Я примирительно улыбнулся:
– Напрасно вы принимаете это близко к сердцу. Я вам уже сказал, это клиника не для душевнобольных.
В дверях дома появилась девочка лет десяти и позвала Павлина.
– Может быть, мы пройдем в дом? – неуверенно предложил он.
– Ответьте мне на мой вопрос. И я уйду.
– Ответить на ваш вопрос я не имею права. Иначе нарушу профессиональную этику. Хотя, впрочем, это не самое главное. Главное, что это государственная тайна.
Девочка продолжала звать Павлина. Тот махнул рукой:
– Подожди, я сейчас.
Девочка скрылась в доме.
Я молчал. Павлин ерзал на скамейке:
– Мне не дает покоя ваша клиника. Если это не психлечебница, то что?
– Там ведутся работы по изменению расовых признаков.
Павлин смотрел на меня широко раскрытыми глазами, а я думал: «Ну и чепуху несу!» и продолжал:
– Там людям меняют расовые признаки и пол. Вас, к примеру, можно сделать китаянкой или негритянкой.
– Меня? Китаянкой? – Павлин налился краской. – И что потом?
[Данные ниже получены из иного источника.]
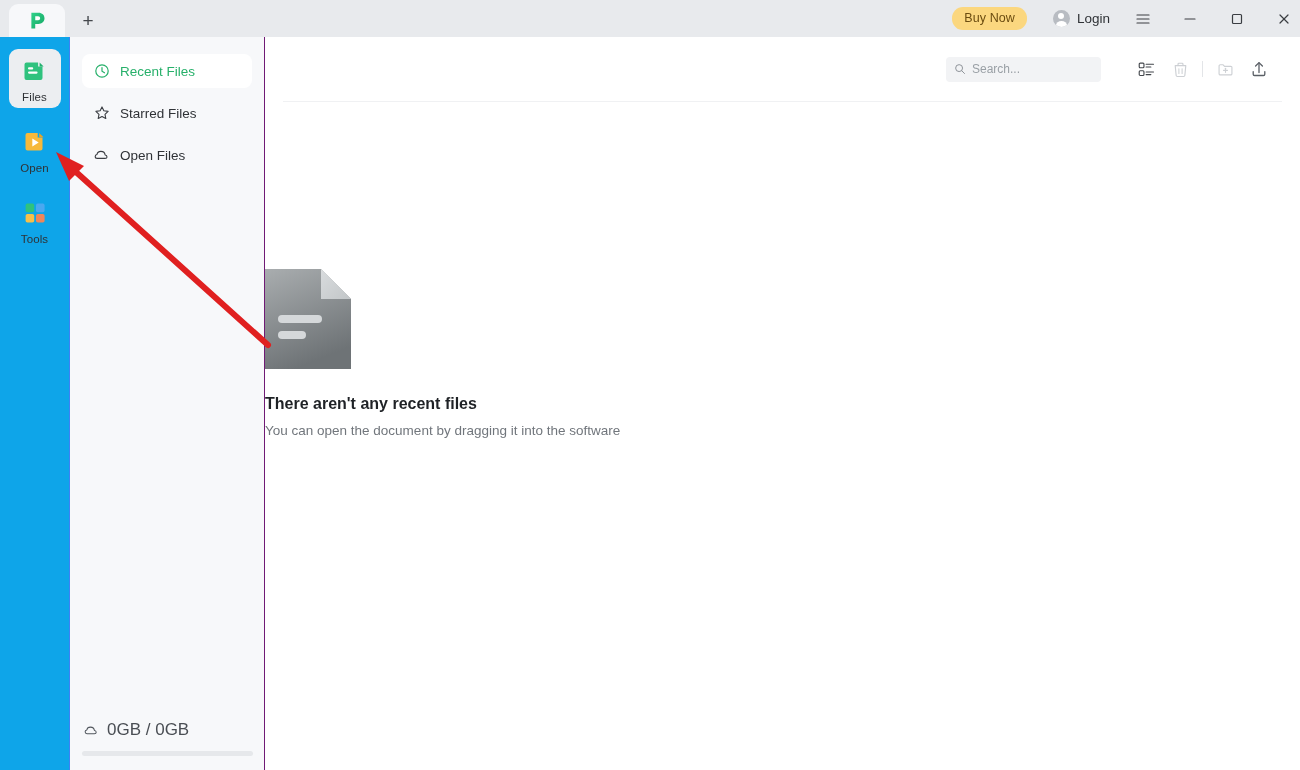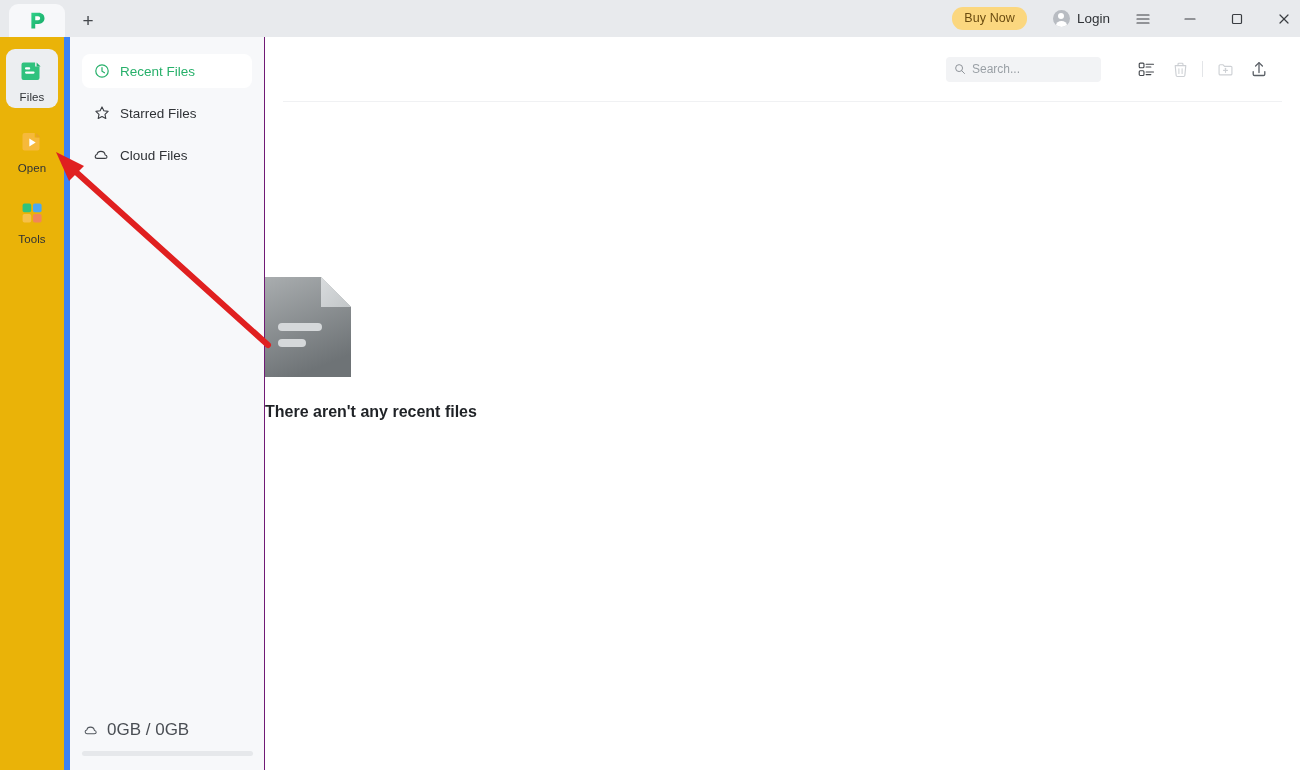--- a/index.html
+++ b/index.html
@@ -54,7 +54,7 @@
   
   .rail {
     position: absolute; top: 37px; left: 0; width: 70px; height: 733px;
-    background: #eab308; border-right: 6px solid #3b82f6;
+    background: #0ea5e9; border-right: 1px solid #3b82f6;
   }
   .rail-item {
     width: 52px; margin: 0 auto; margin-top: 12px;

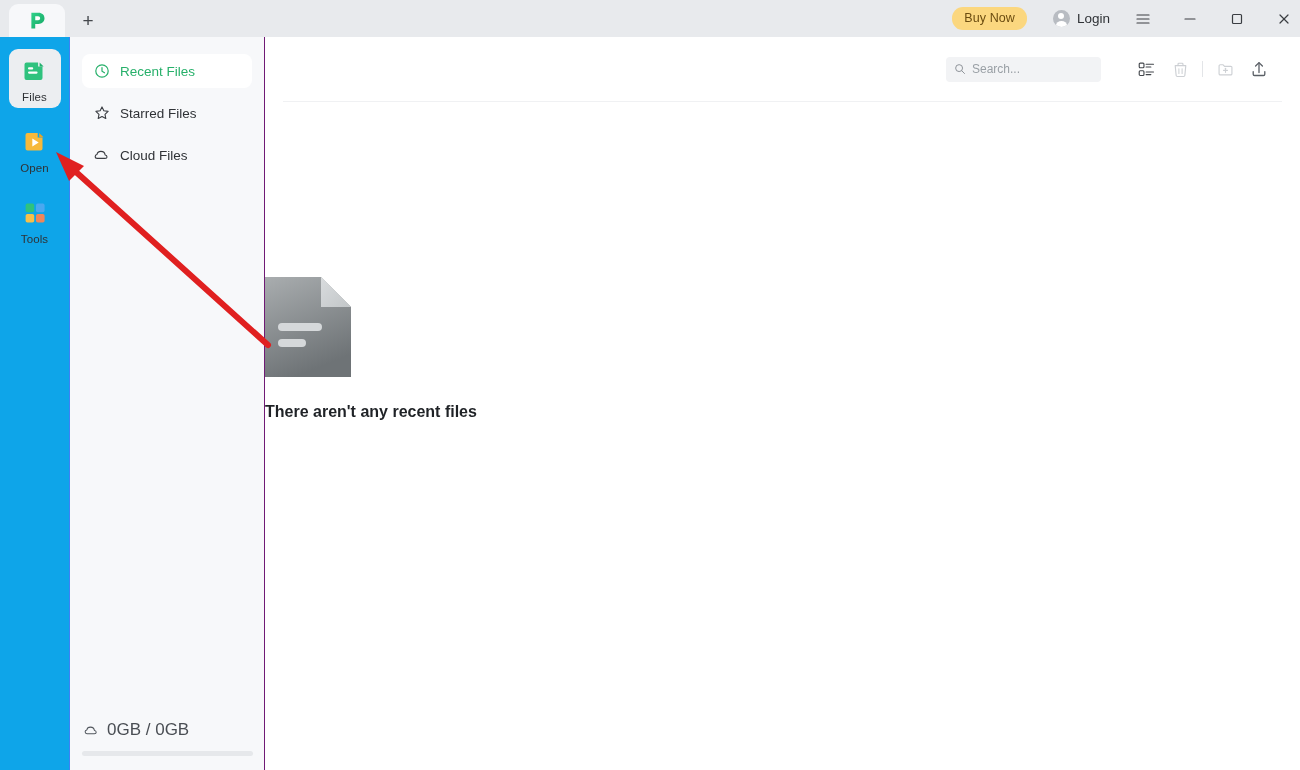--- a/index.html
+++ b/index.html
@@ -236,7 +236,7 @@
         <svg class="nav-ico" viewBox="0 0 16 16">
           <path d="M3.2 11.4c-1.15 0-2.0-.88-2.0-1.95 0-1.0.78-1.85 1.8-1.94C3.25 5.7 4.9 4.4 6.9 4.4c2.25 0 4.0 1.6 4.2 3.6 1.0.06 1.9.85 1.9 1.9 0 1.0-.85 1.5-1.95 1.5z" fill="none" stroke="#3a3d42" stroke-width="1.1" stroke-linejoin="round"></path>
         </svg>
-        <span>Cloud Files</span>
+        <span>Open Files</span>
       </div>
     </div>
 

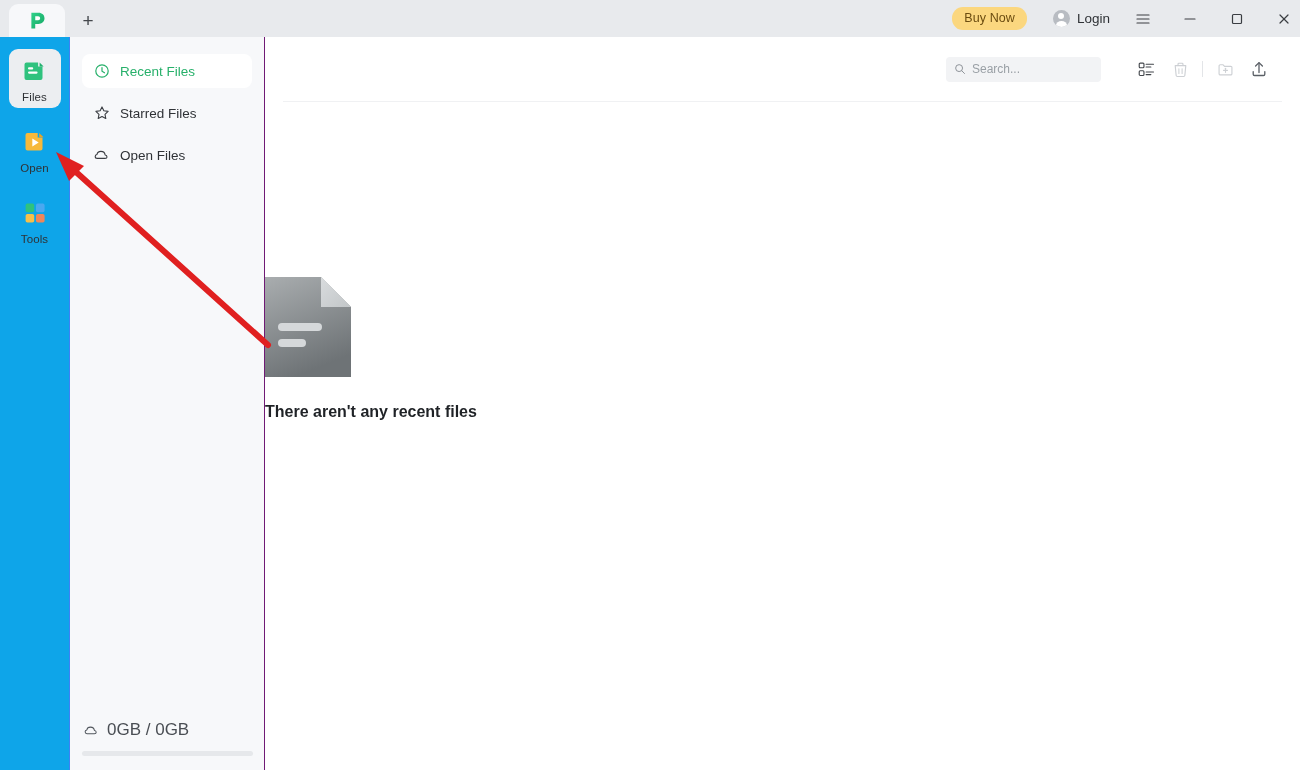--- a/index.html
+++ b/index.html
@@ -328,6 +328,7 @@
         <rect x="13" y="62" width="28" height="8" rx="4" fill="#d5d8da"></rect>
       </svg>
       <div class="empty-title">There aren't any recent files</div>
+      <div class="empty-sub">You can open the document by dragging it into the software</div>
     </div>
   </div>
 

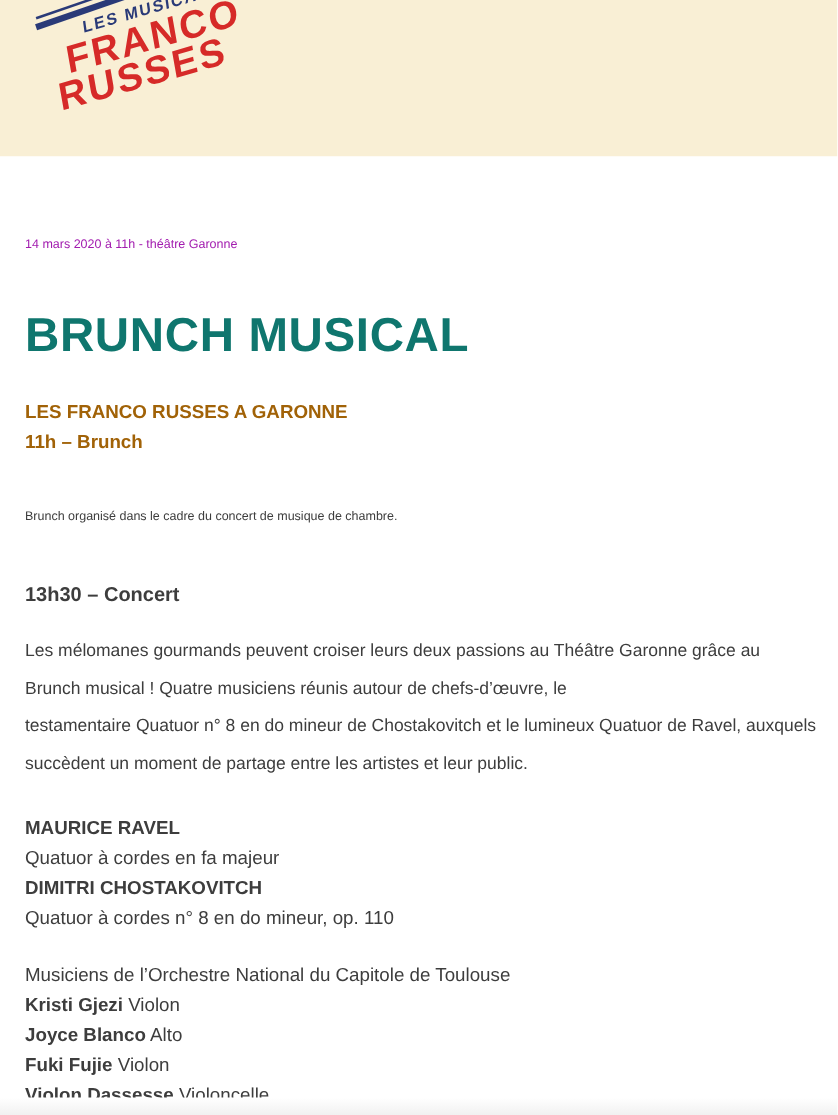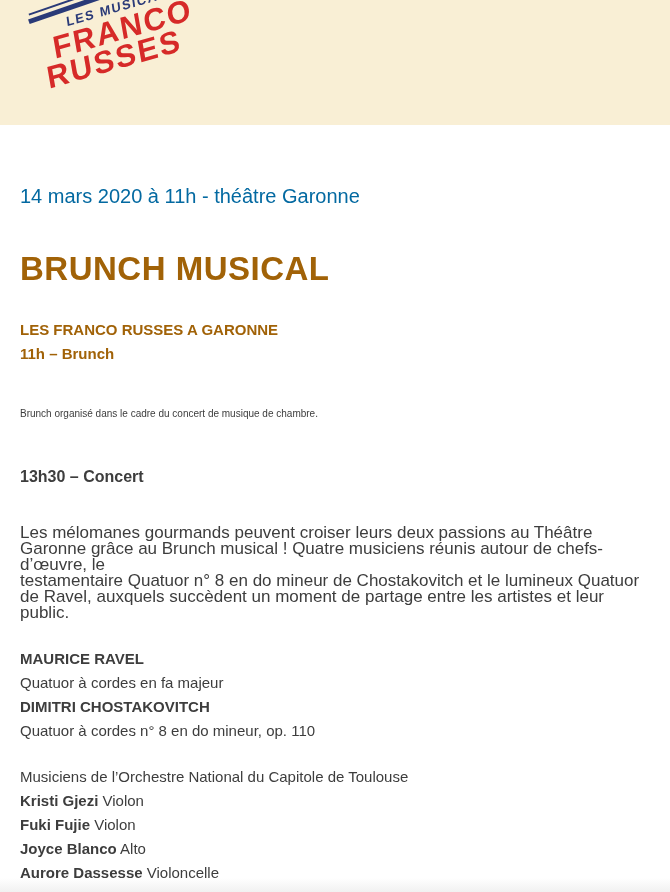--- a/index.html
+++ b/index.html
@@ -66,8 +66,8 @@
   .content { padding: 0 20px; }
 
   .date-line {
-    color: #0369a1;
-    font-size: 20px;
+    color: #a21caf;
+    font-size: 10px;
     line-height: 14px;
     margin-top: 64px;
   }

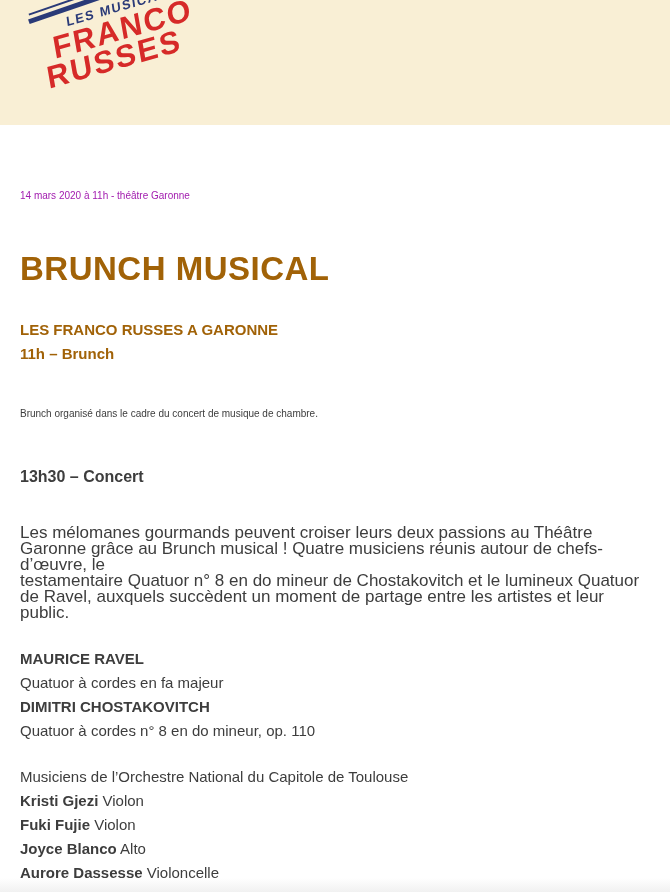--- a/index.html
+++ b/index.html
@@ -72,8 +72,8 @@
     margin-top: 64px;
   }
   .page-title {
-    color: #a16207;
-    font-size: 33px;
+    color: #0f766e;
+    font-size: 38px;
     font-weight: bold;
     line-height: 34px;
     margin: 49px 0 0 0;

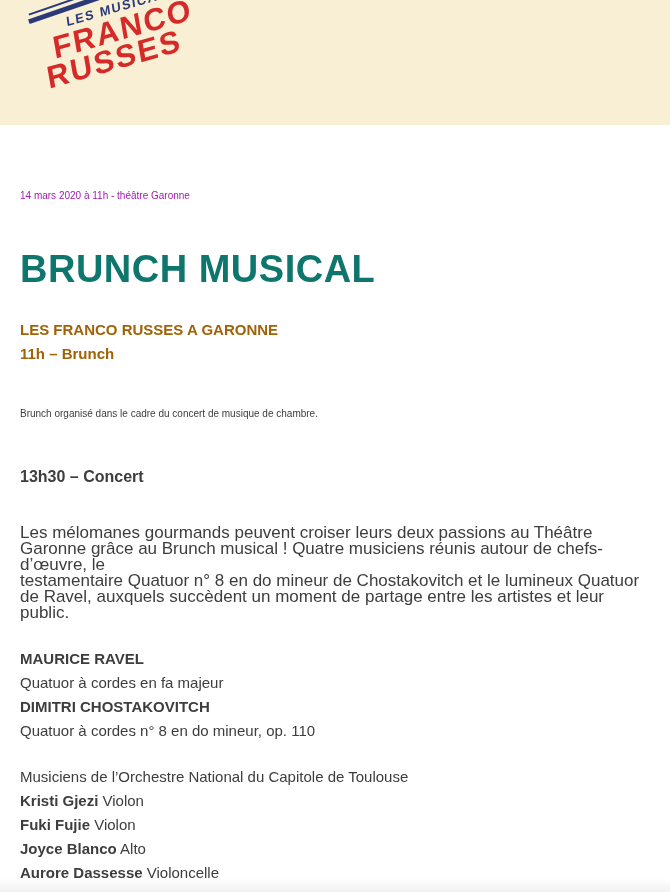--- a/index.html
+++ b/index.html
@@ -98,9 +98,9 @@
     font-weight: bold;
   }
   .description {
-    margin-top: 36px;
-    font-size: 17px;
-    line-height: 16px;
+    margin-top: 16px;
+    font-size: 14px;
+    line-height: 30px;
     white-space: pre-line;
     width: 634px;
   }

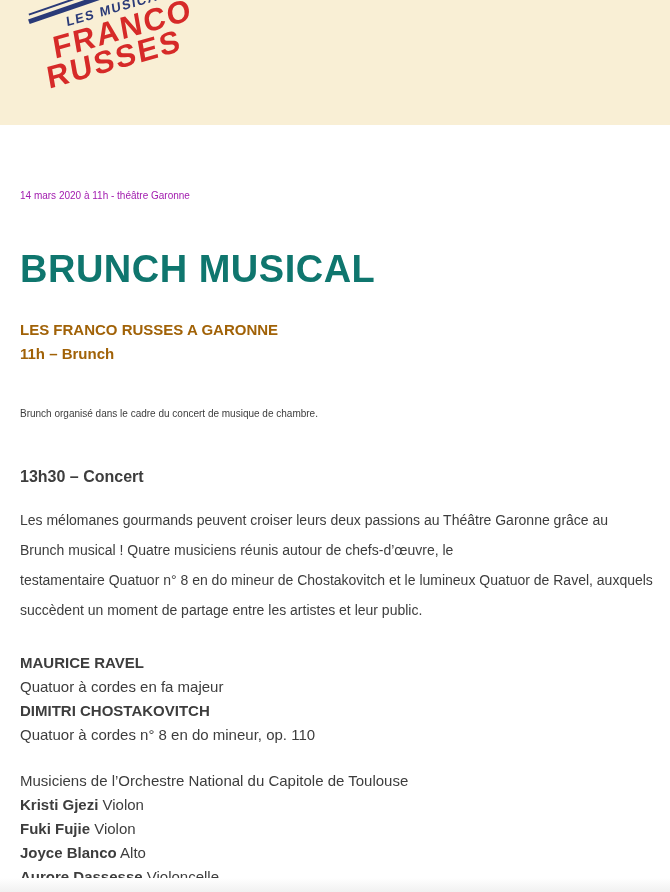--- a/index.html
+++ b/index.html
@@ -167,8 +167,8 @@
   <div class="musicians-block">
     <div>Musiciens de l’Orchestre National du Capitole de Toulouse</div>
     <div class="musician-row"><span class="name">Kristi Gjezi</span> <span class="instrument">Violon</span></div>
+    <div class="musician-row"><span class="name">Joyce Blanco</span> <span class="instrument">Alto</span></div>
     <div class="musician-row"><span class="name">Fuki Fujie</span> <span class="instrument">Violon</span></div>
-    <div class="musician-row"><span class="name">Joyce Blanco</span> <span class="instrument">Alto</span></div>
     <div class="musician-row"><span class="name">Aurore Dassesse</span> <span class="instrument">Violoncelle</span></div>
   </div>
 

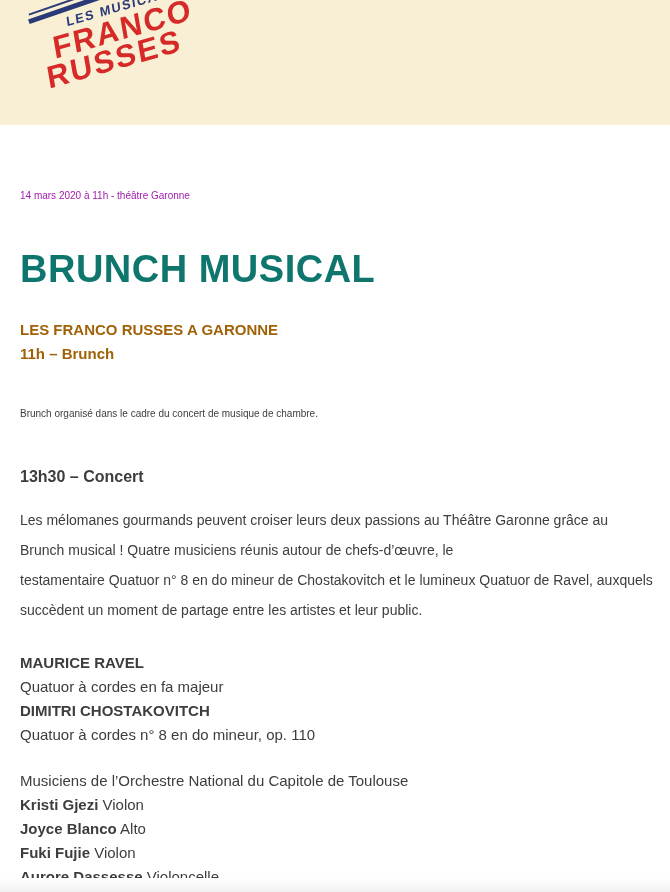--- a/index.html
+++ b/index.html
@@ -169,7 +169,7 @@
     <div class="musician-row"><span class="name">Kristi Gjezi</span> <span class="instrument">Violon</span></div>
     <div class="musician-row"><span class="name">Joyce Blanco</span> <span class="instrument">Alto</span></div>
     <div class="musician-row"><span class="name">Fuki Fujie</span> <span class="instrument">Violon</span></div>
-    <div class="musician-row"><span class="name">Aurore Dassesse</span> <span class="instrument">Violoncelle</span></div>
+    <div class="musician-row"><span class="name">Violon Dassesse</span> <span class="instrument">Violoncelle</span></div>
   </div>
 
 </main>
– Ничего. Потом отпускают. Иногда увозят куда-нибудь в Перу, в Боливию.
– Вы это делаете насильно?
– Это другая сторона вопроса. К научным исследованиям не имеет отношения.
Павлин молчал. Он уже видел себя китаянкой в Боливии. Перед его глазами возник латиноамериканский пейзаж, кактусы, палящее солнце, пролетающий кондор и он, сгорбленная старая китаянка в широкополой шляпе, плетущаяся по узкой тропинке. Я не мешал. Я ждал.
– Хорошо, я вам отвечу, – вздохнул Павлин.